Tips for Mitigating Bias in Performance Reviews
Our biases can easily creep into performance reviews. Affinity bias, for example, is when a manager prefers a direct report who has a similar background to their own. Confirmation bias might lead them to rely on preconceived notions, not facts.
Performance calibration meetings, which look across an organization at how individual managers are rating their direct reports’ performance, can root out prejudice. These meetings are meant to educate managers about their own biases so they can eliminate them from the review process. From there, calibration meetings ensure that managers across an organization are aligned on how low, mid-level, and high performers are rated and identified.

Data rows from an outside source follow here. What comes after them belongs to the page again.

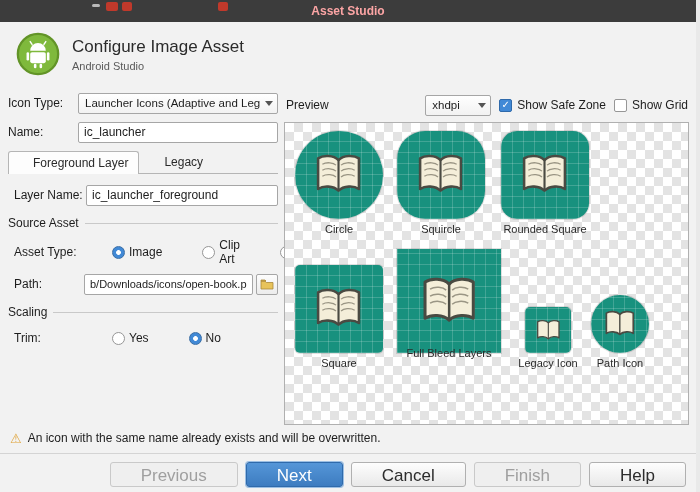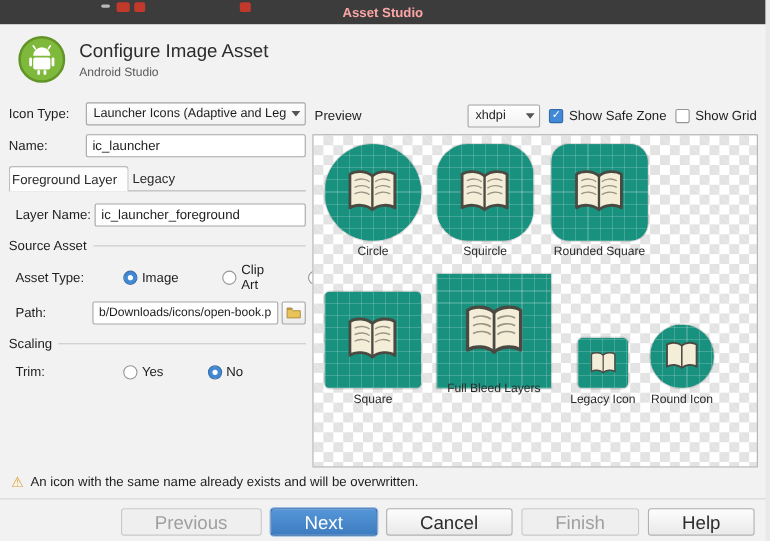--- a/index.html
+++ b/index.html
@@ -42,7 +42,7 @@
 
   
   .tabs{display:flex;border-bottom:1px solid #b5b5b5;margin:4px 0 10px 0;}
-  .tab{padding:4px 10px 4px 2px;font-size:12px;color:#2a2a2a;border:1px solid transparent;border-bottom:none;cursor:default;}
+  .tab{padding:4px 10px 4px 24px;font-size:12px;color:#2a2a2a;border:1px solid transparent;border-bottom:none;cursor:default;}
   .tab.sel{background:#fdfdfd;border-color:#b5b5b5;border-radius:3px 3px 0 0;position:relative;top:1px;}
 
   

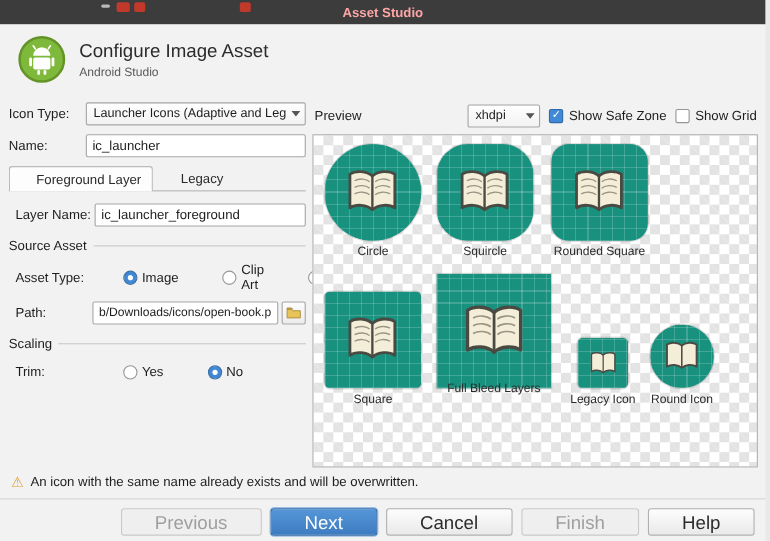--- a/index.html
+++ b/index.html
@@ -297,7 +297,7 @@
           <line x1="30" y1="10" x2="30" y2="46" stroke="#4a4a42" stroke-width="2.5"></line>
         </svg>
       </div>
-      <div class="plbl" style="left:295px;top:234px;width:80px;">Round Icon</div>
+      <div class="plbl" style="left:295px;top:234px;width:80px;">Path Icon</div>
 
     </div>
   </div>

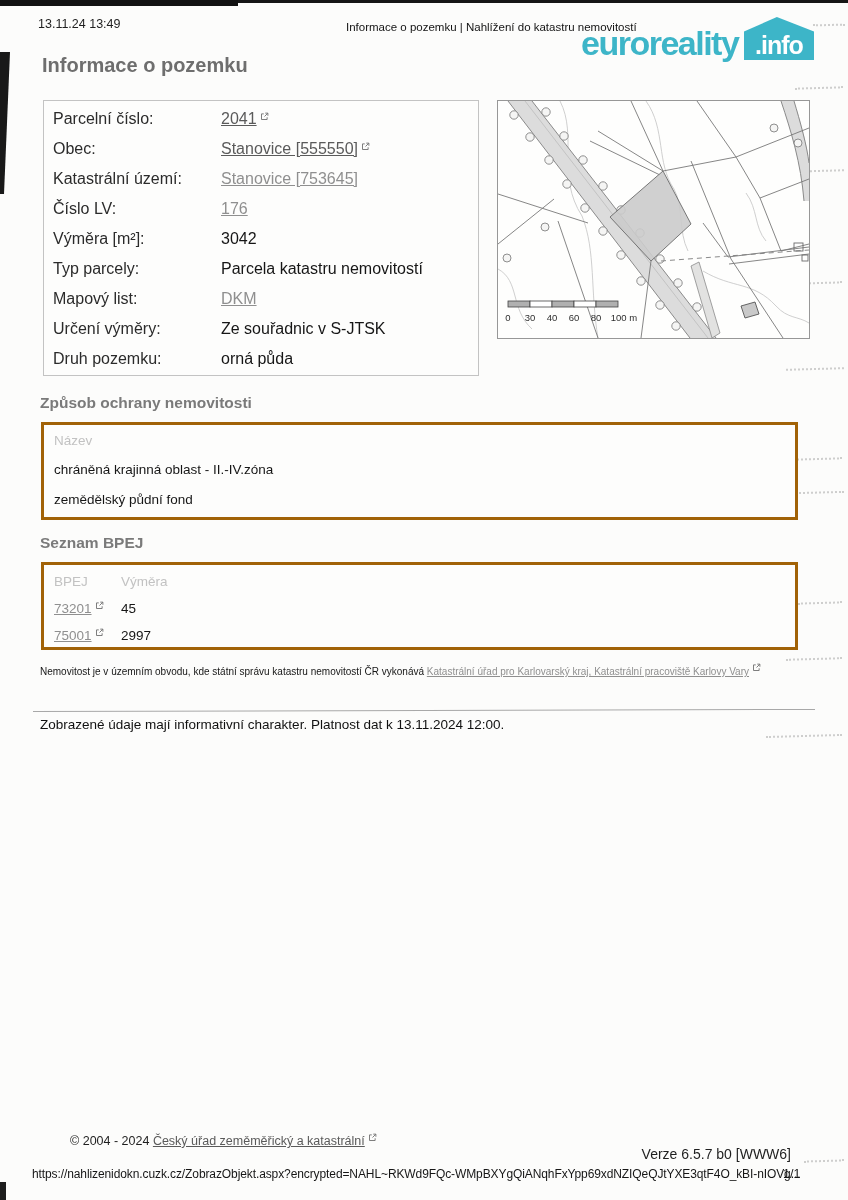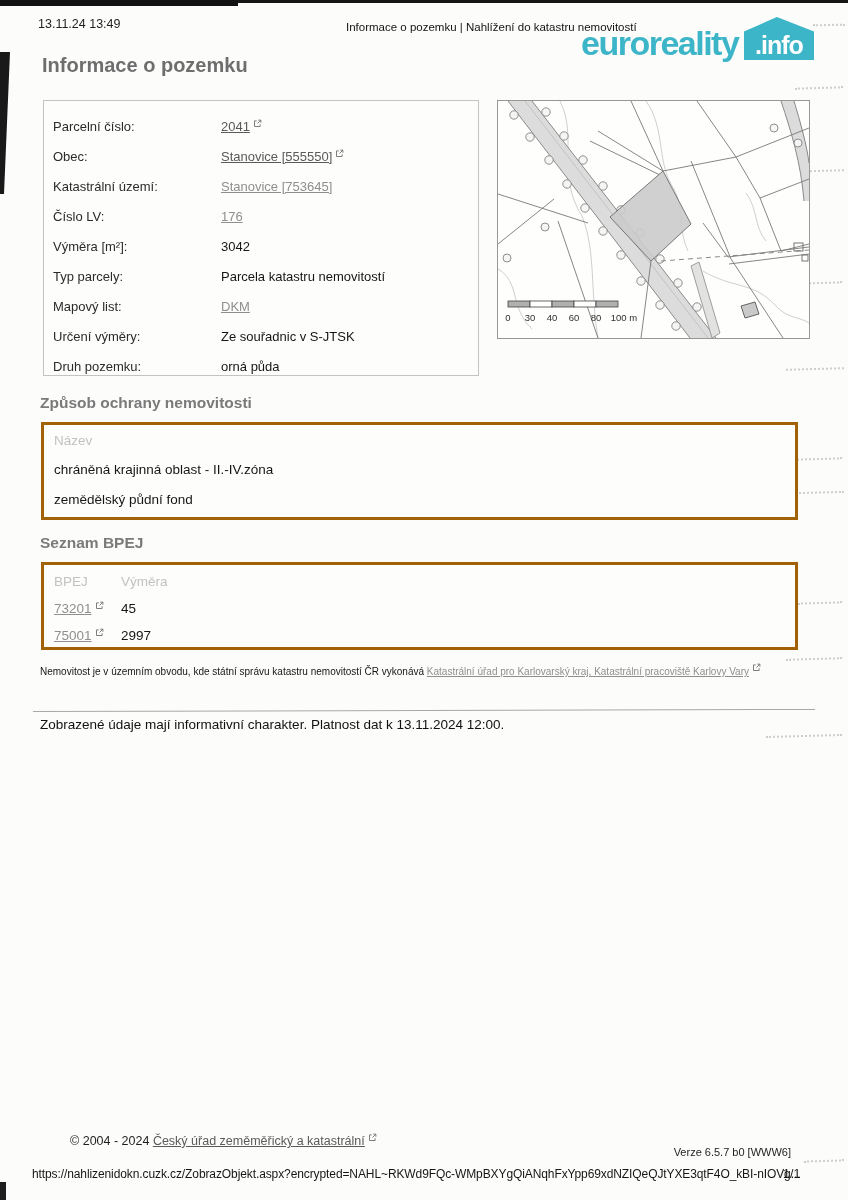--- a/index.html
+++ b/index.html
@@ -26,7 +26,7 @@
   
   .info-card{position:absolute;left:43px;top:100px;width:436px;height:276px;box-sizing:border-box;
              border:1px solid #c3c3c3;padding:3px 0 0 9px;background:#fdfdfc;}
-  .info-row{display:flex;align-items:flex-end;height:30px;font-size:13px;}
+  .info-row{display:flex;align-items:center;height:30px;font-size:16px;}
   .info-row .lbl{width:168px;flex:none;color:#2b2b2b;}
   .val{color:#161616;}
   a{cursor:pointer;}

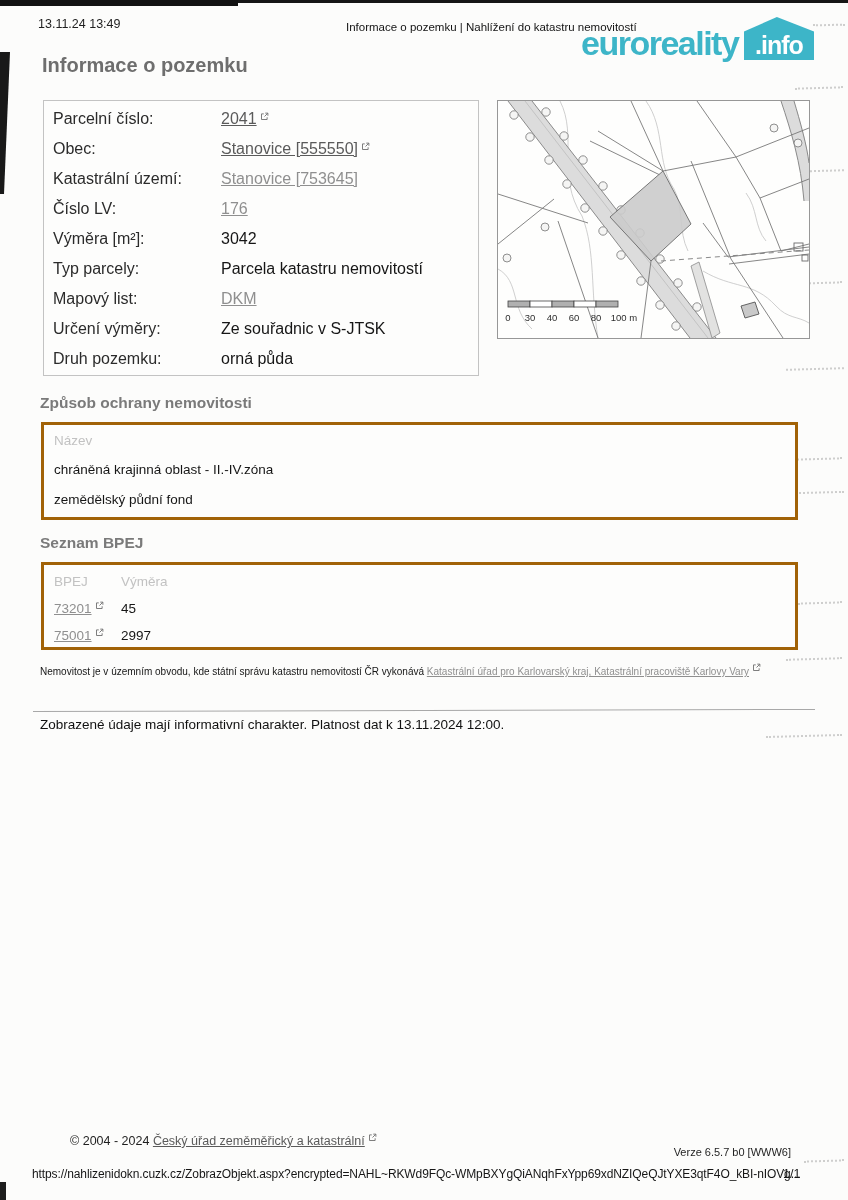--- a/index.html
+++ b/index.html
@@ -49,7 +49,7 @@
   .divider{position:absolute;left:33px;top:710px;width:782px;border-top:1.5px solid #a8a8a8;transform:rotate(-.15deg);}
   .validity{position:absolute;left:40px;top:717px;font-size:13.5px;color:#111;}
   .foot-copy{position:absolute;left:70px;top:1133px;font-size:12.5px;color:#1f1f1f;}
-  .foot-ver{position:absolute;right:57px;top:1146px;font-size:11px;color:#1f1f1f;}
+  .foot-ver{position:absolute;right:57px;top:1146px;font-size:14px;color:#1f1f1f;}
   .foot-url{position:absolute;left:32px;top:1167px;font-size:12px;color:#161616;letter-spacing:-.1px;}
   .foot-page{position:absolute;left:783px;top:1167px;font-size:12.5px;color:#161616;}
 </style>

Performance management tools can also help, especially when they provide a real-time and objective record of an employee’s achievements and missteps across the review period. By incorporating that quantitative data and gathering input from a variety of voices for reviews, organizations can mitigate bias.
Tying Compensation to Performance
When tying compensation to performance, objectivity and fairness are crucial. Otherwise, managers may simply reward their favorite employees, nurturing a culture of unfairness. Organizations that have done the hard work to mitigate bias are in a better place to link pay and performance.
Compensation software solutions, such as Lattice Compensation, can also provide transparency behind merit increases by connecting performance ratings, benchmarks, and pay guidelines with an organization’s compensation process.
A single platform, in particular, can automate disparate performance evaluation processes, gathering the information into one spot for easy access. And a customizable solution can evolve with organizational changes, ensuring a consistent employee experience across a workforce as needs shift.
It’s no surprise that successful HR teams that are exceeding their goals are 2.6 times more likely to be using performance management software than the lowest performers are, according to Lattice’s 2024 State of People Strategy Report.
With HR tech tools like Lattice, employees can quickly compare their progress on goals with organizational objectives, and managers have a clear vision into how their team is performing in real-time to steer them back on course, as needed. And, with full visibility into performance management data, HR teams can demonstrate the clear links between HR and business outcomes, achieving alignment with C-suite objectives as they strengthen productivity and retention.
Mastering Performance Reviews With Lattice
Amid volatile markets and other fast-moving disruptions, HR teams, managers, and employees are juggling heavy loads. Holistic HR systems with robust performance management programs give them the boost they need, strengthening employee engagement, ensuring top performers stay on the job, and nurturing a company culture of continuous improvement that fosters success across the workforce.